All of these are whimsical stories, and it’s gratifying to see returning characters and villains, plus some terrific guest stars, such as Warwick Davis (Life’s Too Short). They all serve to strengthen the bond between the Doctor and Clara, and present some amusing stand-alone tales. But with the massive setup for more that viewers are looking for, it comes across a slightly disappointing run over all, even if they are pretty enjoyable episodes taken on their own.
But then we get “The Name of the Doctor,” the amazing season finale. The Great Intelligence is back, as are Vastra, Jenny, and Strax. Beloved River Song (Alex Kingston) plays a vital role, and the secret of Clara is explored. The characters gather at the Doctor’s tomb, and thanks to some incredible editing, the previous ten doctors are involved. There is a startling surprise ending, introducing John Hurt as a brand new incarnation of a familiar face, beautifully setting up this fall’s big 50th anniversary special. It is everything we’ve been waiting for.
Some have complained that “The Name of the Doctor” contradicts previously established events. Doctor Who teaches us that time can be fluid, and there may very well be good explanation for why things unfold the way they do. I recommend reserving judgment until we see where else Steven Moffat and company are going with the story next.
Doctor Who has always balanced the serial with the procedural, so I’m not sure why I am let down by the same type of mix here. I think it may be because Clara doesn’t immediately make herself accessible, as some past companions have done. Part of it could be because we’re so close to a huge reveal that’s been building for years.
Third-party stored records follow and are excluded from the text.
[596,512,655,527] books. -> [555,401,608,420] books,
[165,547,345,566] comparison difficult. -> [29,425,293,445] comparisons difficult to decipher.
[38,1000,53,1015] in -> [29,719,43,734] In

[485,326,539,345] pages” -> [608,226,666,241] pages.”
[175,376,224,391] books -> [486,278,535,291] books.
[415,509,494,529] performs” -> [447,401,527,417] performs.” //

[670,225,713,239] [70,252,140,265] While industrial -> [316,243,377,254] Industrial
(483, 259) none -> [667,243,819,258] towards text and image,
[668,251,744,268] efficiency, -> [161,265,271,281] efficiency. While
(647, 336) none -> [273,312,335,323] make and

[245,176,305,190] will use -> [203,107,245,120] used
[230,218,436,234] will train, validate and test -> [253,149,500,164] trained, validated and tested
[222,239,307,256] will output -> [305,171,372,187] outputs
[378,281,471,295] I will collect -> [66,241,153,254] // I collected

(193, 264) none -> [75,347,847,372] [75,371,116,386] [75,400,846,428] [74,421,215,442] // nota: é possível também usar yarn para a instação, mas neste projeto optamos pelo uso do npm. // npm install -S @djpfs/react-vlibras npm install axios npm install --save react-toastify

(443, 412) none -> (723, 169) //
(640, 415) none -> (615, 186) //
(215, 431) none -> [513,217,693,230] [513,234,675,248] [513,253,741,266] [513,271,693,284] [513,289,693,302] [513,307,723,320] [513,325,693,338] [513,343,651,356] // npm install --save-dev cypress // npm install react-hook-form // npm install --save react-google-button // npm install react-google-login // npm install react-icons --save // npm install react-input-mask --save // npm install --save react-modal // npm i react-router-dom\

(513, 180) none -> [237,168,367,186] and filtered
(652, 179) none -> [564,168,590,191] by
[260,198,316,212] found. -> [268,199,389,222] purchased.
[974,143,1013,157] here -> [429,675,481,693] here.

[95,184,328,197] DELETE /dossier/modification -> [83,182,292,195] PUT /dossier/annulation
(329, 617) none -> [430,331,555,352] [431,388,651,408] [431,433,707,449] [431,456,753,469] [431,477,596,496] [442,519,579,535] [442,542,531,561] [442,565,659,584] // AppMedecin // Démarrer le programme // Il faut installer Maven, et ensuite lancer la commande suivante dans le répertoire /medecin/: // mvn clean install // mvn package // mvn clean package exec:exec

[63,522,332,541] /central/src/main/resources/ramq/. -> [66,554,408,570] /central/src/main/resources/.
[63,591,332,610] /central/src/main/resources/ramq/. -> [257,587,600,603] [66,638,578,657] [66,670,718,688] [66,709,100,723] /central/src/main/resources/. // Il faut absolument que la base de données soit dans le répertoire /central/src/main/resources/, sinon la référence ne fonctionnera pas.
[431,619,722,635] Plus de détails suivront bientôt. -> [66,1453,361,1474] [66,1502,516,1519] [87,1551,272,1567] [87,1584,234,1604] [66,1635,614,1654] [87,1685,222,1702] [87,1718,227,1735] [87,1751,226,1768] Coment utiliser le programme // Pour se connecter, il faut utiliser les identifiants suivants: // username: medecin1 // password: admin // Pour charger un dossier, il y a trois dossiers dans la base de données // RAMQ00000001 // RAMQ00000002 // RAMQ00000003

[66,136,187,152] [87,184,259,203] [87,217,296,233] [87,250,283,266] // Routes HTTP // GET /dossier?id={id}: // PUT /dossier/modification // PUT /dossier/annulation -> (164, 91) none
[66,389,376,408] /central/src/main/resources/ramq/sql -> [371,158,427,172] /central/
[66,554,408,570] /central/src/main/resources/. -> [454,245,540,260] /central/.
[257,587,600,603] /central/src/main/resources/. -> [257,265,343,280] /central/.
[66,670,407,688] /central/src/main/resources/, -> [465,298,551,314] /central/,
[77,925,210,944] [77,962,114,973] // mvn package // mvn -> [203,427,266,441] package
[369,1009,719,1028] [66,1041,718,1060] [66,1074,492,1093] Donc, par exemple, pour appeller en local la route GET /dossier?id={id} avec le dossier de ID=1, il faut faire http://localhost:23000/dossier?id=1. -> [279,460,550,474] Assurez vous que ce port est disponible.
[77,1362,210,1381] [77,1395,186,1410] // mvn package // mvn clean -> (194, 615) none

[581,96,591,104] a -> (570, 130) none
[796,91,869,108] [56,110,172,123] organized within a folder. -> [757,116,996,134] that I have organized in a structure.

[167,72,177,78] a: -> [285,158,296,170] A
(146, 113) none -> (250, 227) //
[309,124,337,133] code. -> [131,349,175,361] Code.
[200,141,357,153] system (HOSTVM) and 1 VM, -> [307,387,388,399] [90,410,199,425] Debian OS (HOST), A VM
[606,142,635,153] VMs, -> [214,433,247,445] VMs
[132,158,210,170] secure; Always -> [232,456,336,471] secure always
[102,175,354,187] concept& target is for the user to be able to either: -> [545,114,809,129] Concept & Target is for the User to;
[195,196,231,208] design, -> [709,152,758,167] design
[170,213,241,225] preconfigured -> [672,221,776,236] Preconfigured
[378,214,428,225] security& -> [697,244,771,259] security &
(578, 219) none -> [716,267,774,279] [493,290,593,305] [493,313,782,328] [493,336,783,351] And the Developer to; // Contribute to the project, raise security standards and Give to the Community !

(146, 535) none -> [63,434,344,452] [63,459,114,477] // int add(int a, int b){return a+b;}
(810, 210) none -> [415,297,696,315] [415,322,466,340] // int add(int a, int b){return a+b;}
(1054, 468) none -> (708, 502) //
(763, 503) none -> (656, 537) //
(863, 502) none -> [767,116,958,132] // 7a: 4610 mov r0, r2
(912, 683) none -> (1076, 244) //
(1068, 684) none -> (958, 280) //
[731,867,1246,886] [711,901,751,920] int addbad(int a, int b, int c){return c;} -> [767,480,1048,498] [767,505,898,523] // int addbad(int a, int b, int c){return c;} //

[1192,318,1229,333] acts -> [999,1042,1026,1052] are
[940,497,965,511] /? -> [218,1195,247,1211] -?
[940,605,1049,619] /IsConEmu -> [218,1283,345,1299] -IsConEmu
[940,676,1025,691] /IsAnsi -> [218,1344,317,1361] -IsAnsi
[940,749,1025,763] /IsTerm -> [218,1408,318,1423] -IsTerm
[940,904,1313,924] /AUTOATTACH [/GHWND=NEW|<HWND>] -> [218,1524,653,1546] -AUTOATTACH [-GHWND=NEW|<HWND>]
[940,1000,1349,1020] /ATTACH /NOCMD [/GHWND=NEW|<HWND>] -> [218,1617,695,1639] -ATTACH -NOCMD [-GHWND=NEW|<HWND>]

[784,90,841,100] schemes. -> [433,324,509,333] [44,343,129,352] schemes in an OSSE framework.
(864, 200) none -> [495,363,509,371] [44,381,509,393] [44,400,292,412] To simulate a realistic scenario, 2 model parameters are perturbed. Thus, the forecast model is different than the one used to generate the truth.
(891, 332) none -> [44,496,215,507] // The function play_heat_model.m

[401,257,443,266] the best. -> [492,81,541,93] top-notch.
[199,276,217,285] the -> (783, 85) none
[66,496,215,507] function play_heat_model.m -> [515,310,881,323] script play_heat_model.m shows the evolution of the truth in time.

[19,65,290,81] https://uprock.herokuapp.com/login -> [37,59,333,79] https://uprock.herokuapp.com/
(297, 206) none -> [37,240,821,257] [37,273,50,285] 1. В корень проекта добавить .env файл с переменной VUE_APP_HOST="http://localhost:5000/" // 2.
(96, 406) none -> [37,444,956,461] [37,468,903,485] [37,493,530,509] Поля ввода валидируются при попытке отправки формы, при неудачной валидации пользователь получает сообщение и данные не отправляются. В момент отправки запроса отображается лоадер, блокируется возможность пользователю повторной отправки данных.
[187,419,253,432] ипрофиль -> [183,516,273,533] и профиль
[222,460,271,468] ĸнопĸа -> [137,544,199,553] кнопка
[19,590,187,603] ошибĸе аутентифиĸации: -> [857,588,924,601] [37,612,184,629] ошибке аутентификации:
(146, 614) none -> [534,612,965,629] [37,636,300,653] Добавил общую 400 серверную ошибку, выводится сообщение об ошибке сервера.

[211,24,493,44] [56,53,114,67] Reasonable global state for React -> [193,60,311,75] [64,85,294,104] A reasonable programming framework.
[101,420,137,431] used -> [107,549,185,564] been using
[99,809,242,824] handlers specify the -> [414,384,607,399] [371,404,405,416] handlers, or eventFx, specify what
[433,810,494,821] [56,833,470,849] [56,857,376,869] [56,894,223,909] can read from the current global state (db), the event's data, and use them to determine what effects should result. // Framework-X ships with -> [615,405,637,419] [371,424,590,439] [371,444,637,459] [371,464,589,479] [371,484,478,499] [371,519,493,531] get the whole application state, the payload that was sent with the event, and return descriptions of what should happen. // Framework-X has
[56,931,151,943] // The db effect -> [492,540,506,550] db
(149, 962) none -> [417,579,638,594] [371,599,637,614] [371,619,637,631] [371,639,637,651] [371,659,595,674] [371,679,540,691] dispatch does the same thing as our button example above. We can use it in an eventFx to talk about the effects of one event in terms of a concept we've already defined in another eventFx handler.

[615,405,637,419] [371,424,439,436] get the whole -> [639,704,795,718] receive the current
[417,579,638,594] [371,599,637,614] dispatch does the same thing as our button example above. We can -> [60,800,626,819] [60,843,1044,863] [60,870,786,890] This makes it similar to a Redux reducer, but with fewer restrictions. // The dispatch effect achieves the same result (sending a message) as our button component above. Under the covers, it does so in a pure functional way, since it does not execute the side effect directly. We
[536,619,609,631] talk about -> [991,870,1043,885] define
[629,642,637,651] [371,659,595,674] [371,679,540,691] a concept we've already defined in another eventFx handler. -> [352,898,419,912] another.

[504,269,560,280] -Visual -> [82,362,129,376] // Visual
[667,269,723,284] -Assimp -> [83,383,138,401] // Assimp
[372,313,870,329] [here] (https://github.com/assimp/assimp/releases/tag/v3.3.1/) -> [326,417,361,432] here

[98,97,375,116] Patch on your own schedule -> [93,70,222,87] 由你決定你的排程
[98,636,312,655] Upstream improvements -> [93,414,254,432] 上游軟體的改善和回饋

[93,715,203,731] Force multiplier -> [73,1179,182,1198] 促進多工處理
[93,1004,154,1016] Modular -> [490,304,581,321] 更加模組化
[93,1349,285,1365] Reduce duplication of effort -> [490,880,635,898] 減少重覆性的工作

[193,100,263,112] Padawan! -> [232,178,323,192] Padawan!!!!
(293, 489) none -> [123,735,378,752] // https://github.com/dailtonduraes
Whatever the reason, repeat viewings are more satisfying, and “The Rings of Akhaten” and “Nightmare in Silver,” in particular, are very, very good, so I do recommend getting this set and watching it numerous times.
As usual, the high definition presentation on the Blu-ray is everything you could ask for. Doctor Who has a number of different settings, so that are lots of opportunity to explore fantastical, special effects-heavy worlds, as well as varying color schemes. All of this comes across as rich and detailed. An at-times-stellar score mixes perfectly with the crisp dialogue, and there are never any complaints of static or graininess. Considering some of the spectacular visuals, Blu-ray is the recommended format to view it in.
For extras, there are two measly inclusions. There is a delightful, but short, prequel to “The Bells of Saint John,” which is definitely worth watching, and a second prequel to “The Name of the Doctor,” is also present. That’s it. There is nothing to give insight into the making of these episodes. I assume we’ll have to wait for The Complete Seventh Series for more, though I’ll also be disappointed if there is more on that, just because it forces another purchase of episodes we already have. In an ideal world, the extras would all be on the two smaller sets, and The Complete Seventh Series would just be a value method to buy for those who waited. Oh, well.
Doctor Who Series Seven, Part Two is available now.